Stands Has the CROWN Act been passed? Year passed Adopted by legislative action or executive order CROWN key
Alabama No
Alaska Yes 2022 Legislature 1
Arizona Yes 2023 Managerial 1
Arkansas Yes 2023 Legislative power 1
California Yes 2019 Legislative power 1
Colorado Yes 2020 Legislative power 1
Connecticut Yes 2021 Legislature 1
Delaware Yes 2019 Legislature 1
Washington DC
Florida No
Georgia No
Hawaii No
Idaho No
Illinois Yes 2022 Legislative power 1
Indiana No
Iowa No
Kansas No
Kentucky No 2
Louisiana Yes 2022 Legislative power 1
Maine Yes 2022 Legislature 1
Maryland Yes 2020 Legislature 1
Massachusetts Yes 2022 Legislature 1
Michigan Yes 2023 Legislative power 1
Minnesota Yes 2023 Legislative power 1
Mississippi No
Missouri No
Montana No
Nebraska Yes 2021 Legislative power 1
Nevada Yes 2021 Legislative power 1
New Hampshire No
New Jersey Yes 2019 Legislature 1
New Mexico Yes 2021 Legislative power 1
New York Yes 2019 Legislature 1
North Carolina No
North Dakota No
Ohio No
Oklahoma No
Oregon Yes Yes Legislature 1
Pennsylvania No
Rhode Island No
south carolina No
South Dakota No
Tennessee Yes 2022 Legislature 1
Texas Yes 2023 Legislature 1
Utah No Legislative power
Vermont Yes 2024 Legislative power 1
Virginia Yes 2020 Legislative power 1
Washington Yes 2020 Legislative power 1
West Virginia No
Wisconsin No
Wyoming No

Source: EPI analysis of state bills, legislation, and executive orders (AK, AZ, AR, CA, CO, CT, DE, KY, IL, LA, ME, MD, MA, MI, MN, NE, NV, NJ, NM, NY, OR, TN, TX, VA, VT, WA).

While it is critical to become law in 25 states, the bill still has a long way to go to protect everyone. More than a dozen states have considered but not passed CROWN Act bills in recent years, including Florida, New Hampshire and Ohio. At the federal level, Rep. Bonnie Watson Coleman (DN.J.) and Sen. Cory Booker (DN.J.) reintroduced the legislation this spring, but neither bill reached a basic vote this session.

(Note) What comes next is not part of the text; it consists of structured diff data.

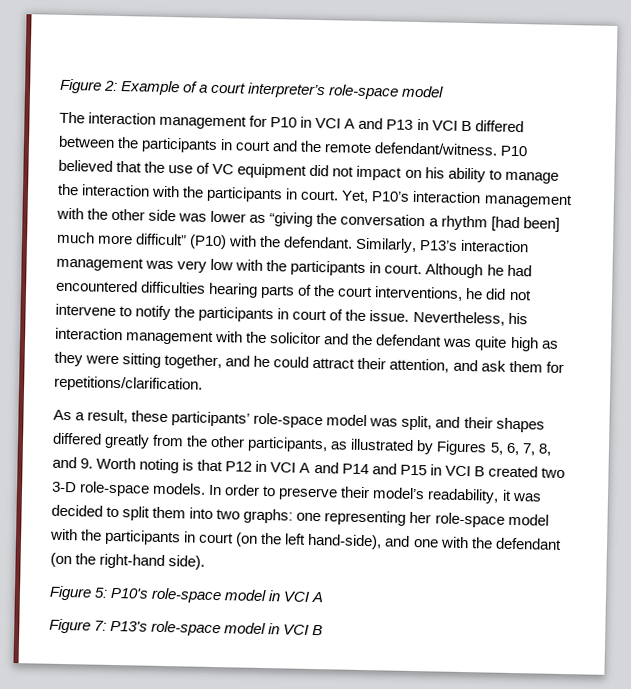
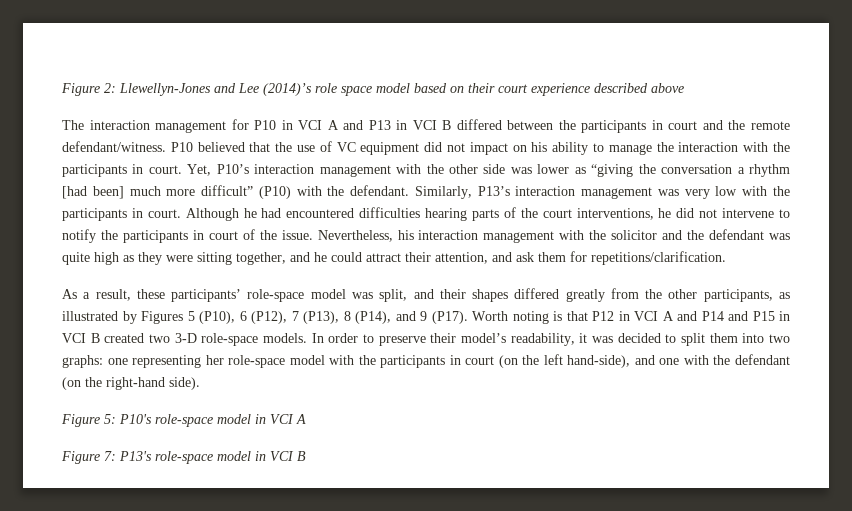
- Figure 2: Example of a court interpreter’s role-space model
+ Figure 2: Llewellyn-Jones and Lee (2014)’s role space model based on their court experience described above
- As a result, these participants’ role-space model was split, and their shapes differed greatly from the other participants, as illustrated by Figures 5, 6, 7, 8, and 9. Worth noting is that P12 in VCI A and P14 and P15 in VCI B created two 3-D role-space models.
+ As a result, these participants’ role-space model was split, and their shapes differed greatly from the other participants, as illustrated by Figures 5 (P10), 6 (P12), 7 (P13), 8 (P14), and 9 (P17). Worth noting is that P12 in VCI A and P14 and P15 in VCI B created two 3-D role-space models.

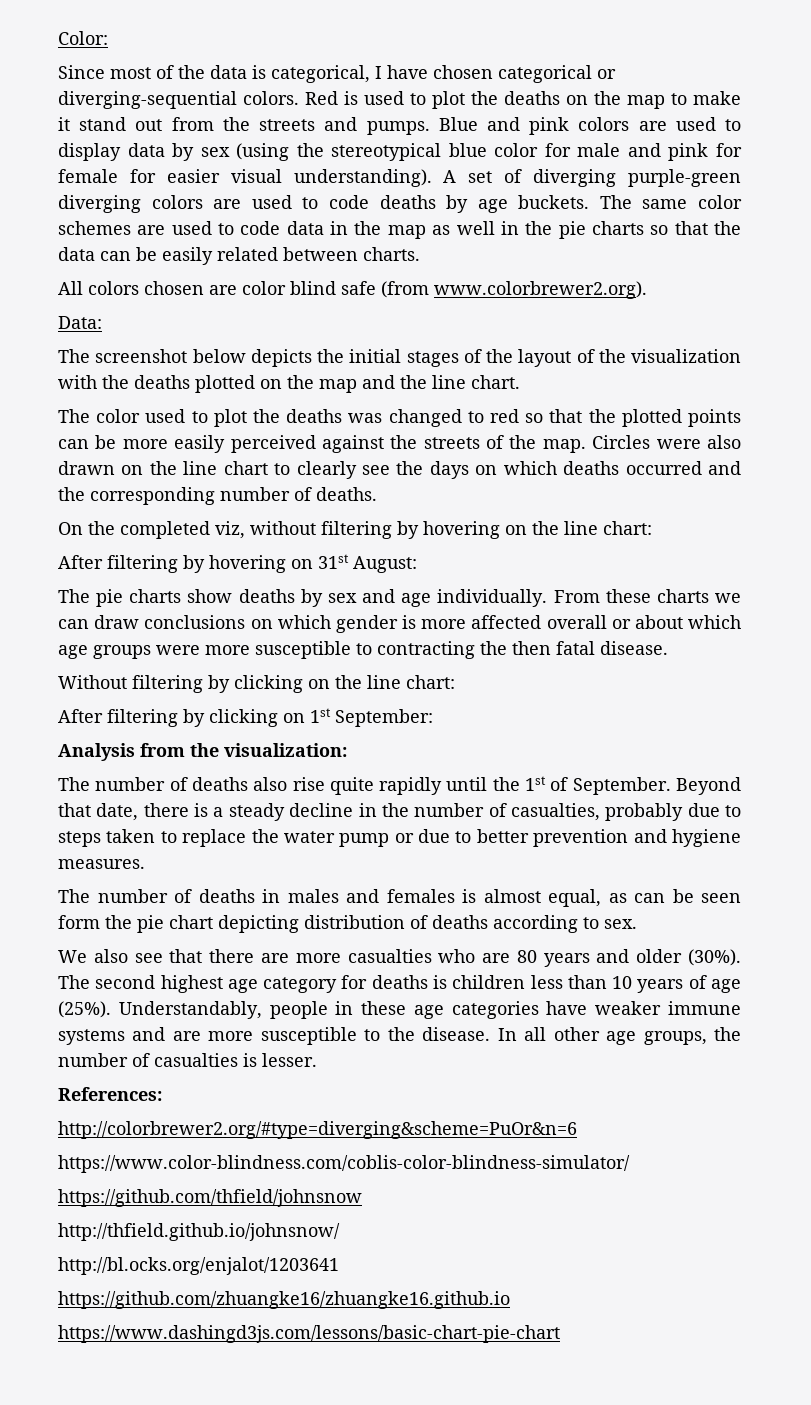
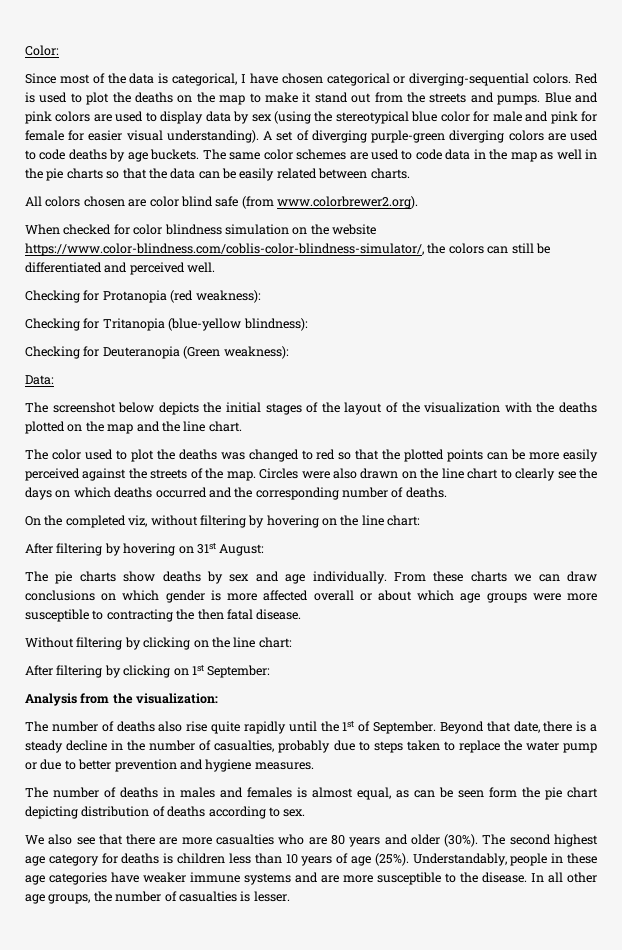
+ When checked for color blindness simulation on the website https://www.color-blindness.com/coblis-color-blindness-simulator/, the colors can still be differentiated and perceived well.
+ Checking for Protanopia (red weakness):
+ Checking for Tritanopia (blue-yellow blindness):
+ Checking for Deuteranopia (Green weakness):
- References:
- http://colorbrewer2.org/#type=diverging&scheme=PuOr&n=6
- https://www.color-blindness.com/coblis-color-blindness-simulator/
- https://github.com/thfield/johnsnow
- http://thfield.github.io/johnsnow/
- http://bl.ocks.org/enjalot/1203641
- https://github.com/zhuangke16/zhuangke16.github.io
- https://www.dashingd3js.com/lessons/basic-chart-pie-chart

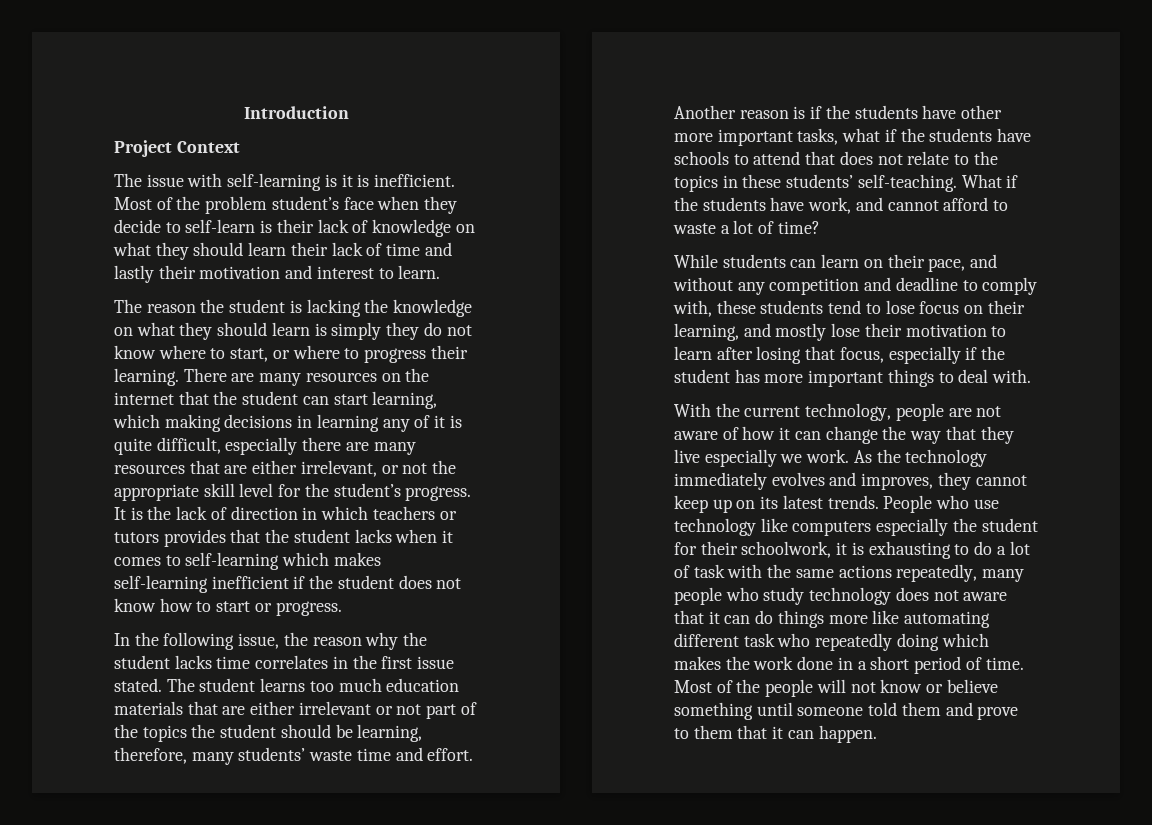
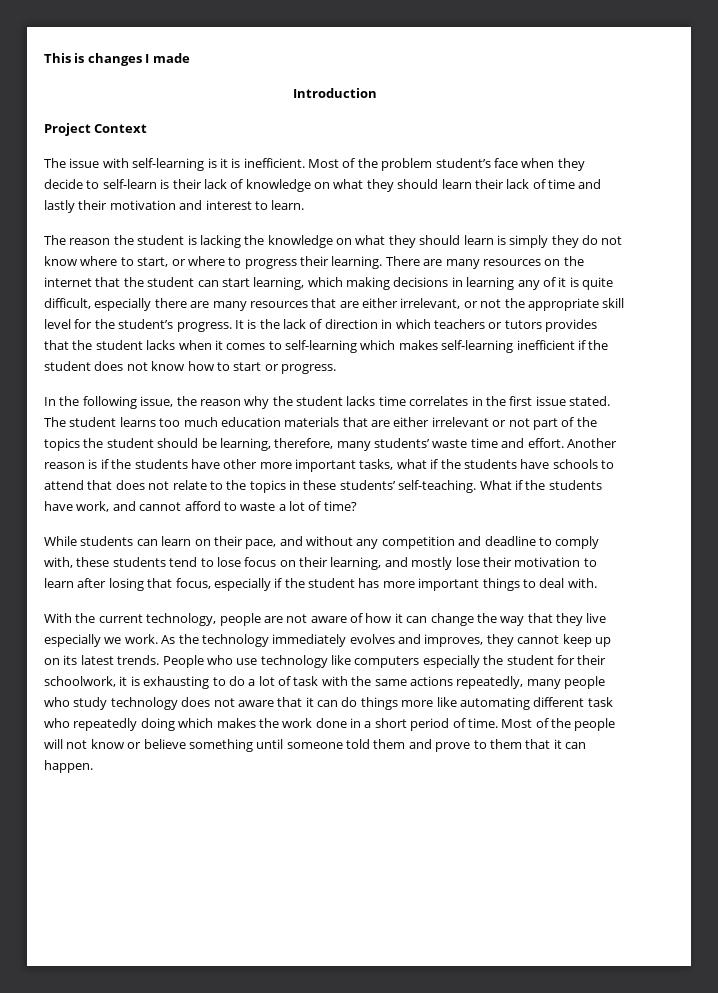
+ This is changes I made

Policies to combat racism manifested through hair-based discrimination, like the CROWN Act, are still needed. Black and brown students are still penalized for wearing their natural hair, Black women still earn $18,000 less per year than white men who work full-time, and more than 43% of Black women still live in states where they are vulnerable to hair-based discrimination. As state legislative sessions largely draw to a close, lawmakers in the remaining half of states without the CROWN Act—as well as members of Congress—have one clear piece of unfinished business they must prioritize for the next session: ensuring that Black and brown people are protected from hair-based discrimination.